I wouldn’t put Azealia Banks is in the same league as these ladies who are my personal hall of famers—she is too young in age and career, and I have no idea where she’ll go or if she’ll be more than that one rude hit wonder. But more than any artist new artist she interests me. Azealia Banks vibrates with energy and brims with playful audacity, and I can’t help but root for her.


  1. I’m always excited to find new artists and I was willing to give rap another try, but I’m afraid Azealia’s music just doesn’t click with me… I just can’t will myself to like it. Yes, I listened to more than five songs. Do I still get points for trying?

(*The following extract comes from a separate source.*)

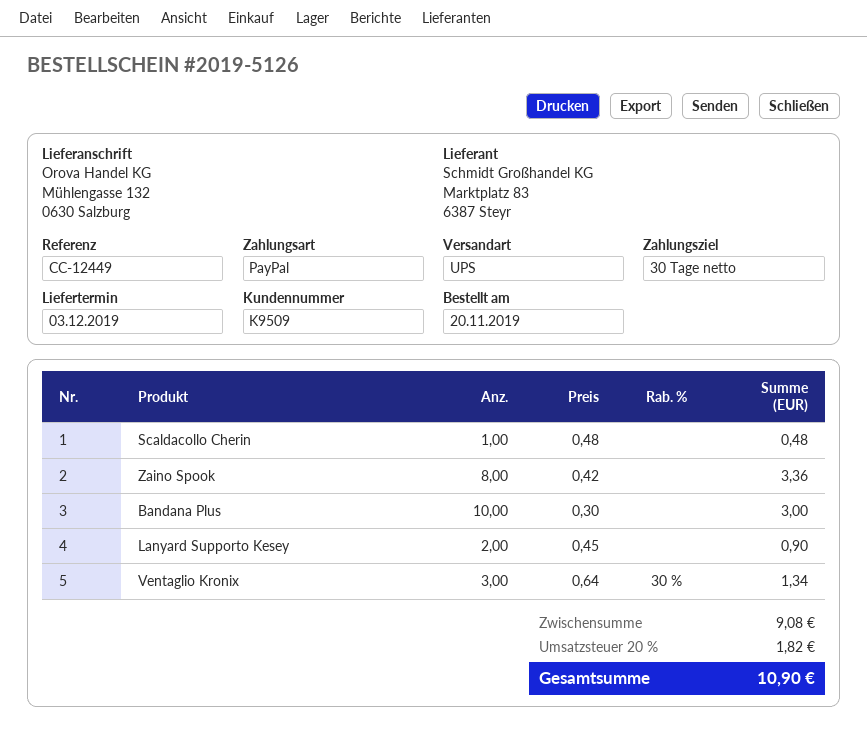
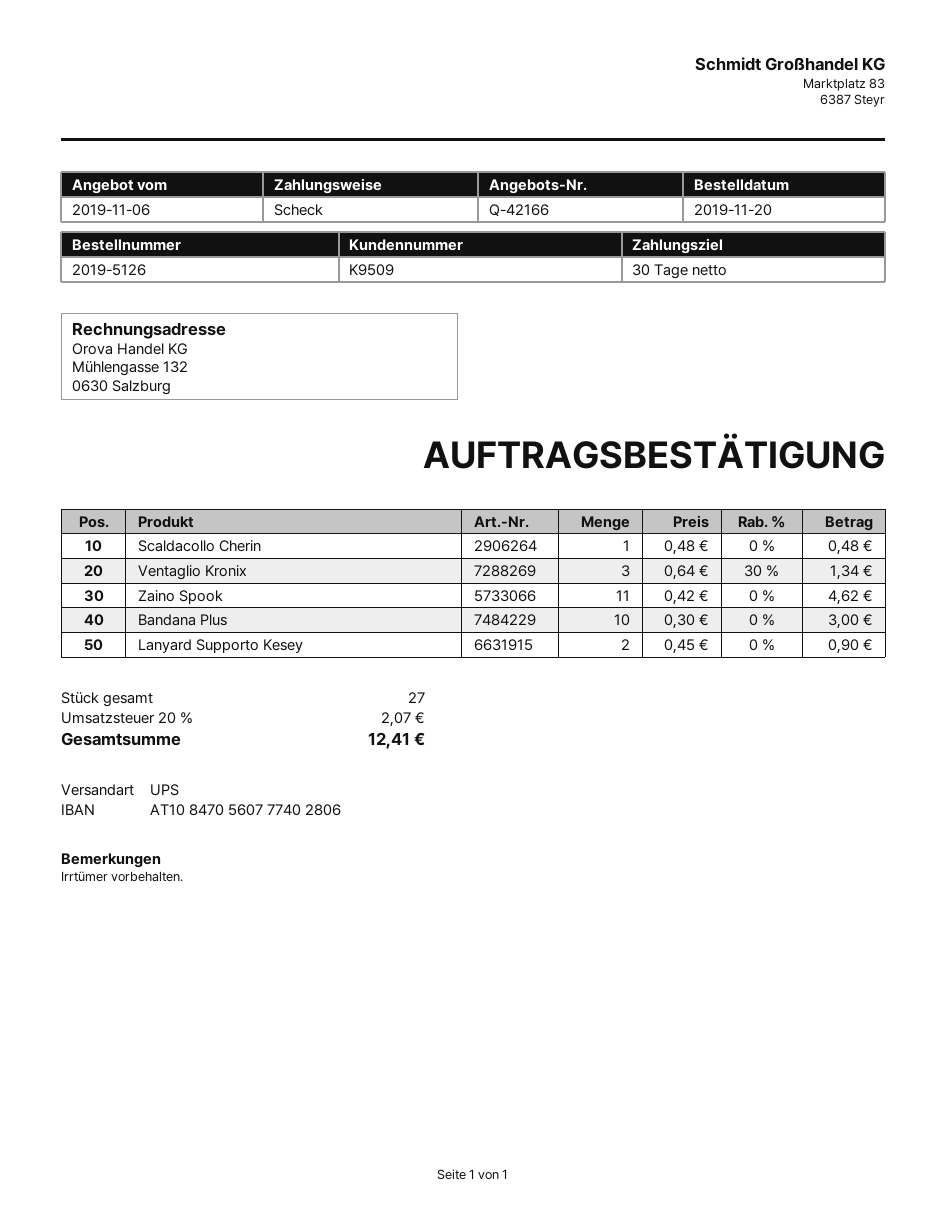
payment method: PayPal -> cheque
Zaino Spook: 8 x 0.42 = 3.36 -> 11 x 0.42 = 4.62
tax: 20% = 1.82 -> 20% = 2.07
total: 10.90 -> 12.41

  2. I love her honesty and can see her going far. We need less barbies and more creative, true artists for our young girls.

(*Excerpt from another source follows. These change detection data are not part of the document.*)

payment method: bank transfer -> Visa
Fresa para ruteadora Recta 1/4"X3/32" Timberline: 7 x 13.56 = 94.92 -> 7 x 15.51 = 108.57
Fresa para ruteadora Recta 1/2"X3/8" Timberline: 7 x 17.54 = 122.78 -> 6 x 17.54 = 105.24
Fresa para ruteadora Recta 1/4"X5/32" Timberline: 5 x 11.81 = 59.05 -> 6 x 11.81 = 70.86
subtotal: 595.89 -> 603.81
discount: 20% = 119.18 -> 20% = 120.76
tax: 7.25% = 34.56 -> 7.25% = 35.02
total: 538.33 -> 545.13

  3. I like her.A group of friends of mine discussed her video (after me and another person,who saw the video months before,introduced the vid to our othet friends) and her audacity…Our conclusion was how now she can be considered in the same league as the aforementioned artists of the black female persuasion (I also put Erykah Badu,Betty Davis,Kelis and Jack Davey of J*Davey in this category) that challenges the stereotype of the image black women that is a truth,rather than being manufactured by a label.”Bad weave,thrift store finds,old hand me downs….who cares,I can still rock it like nobody’s business because my talent and my purity is what brings them to me.” is what I get from her.How many black girls we all know was the ‘oddity’ in our hood or our school (I was…still am and a grandmother…) that was not considered stereotypically ‘black’ but at the same time oh so,I applaud her.We need more artists that outside the ‘negroidian quadrilateral parallelogram’.Real will always recognize real and I hope continued fame doesn’t alter the gift of that….

  4. Vanity

    I think Azealia Banks is very refreshing in today’s syrupy music industry. The beats on P.u.s.s.y are reminiscing of the golden early 80’s sound. Her rawness and honesty is doing no harm and is somehow very welcome.
    However…because there’s always another side to one coin, the catiness and constant use of obscenities have been long tried and tested before and that was disappoints me so far with the girl. We’ve all been through times of rebellion especially in our teenage and early twenties so I guess she’s got to get that out of her system. I just hope that’s not all what’s she all about as we can definitely feel a massive potential in her.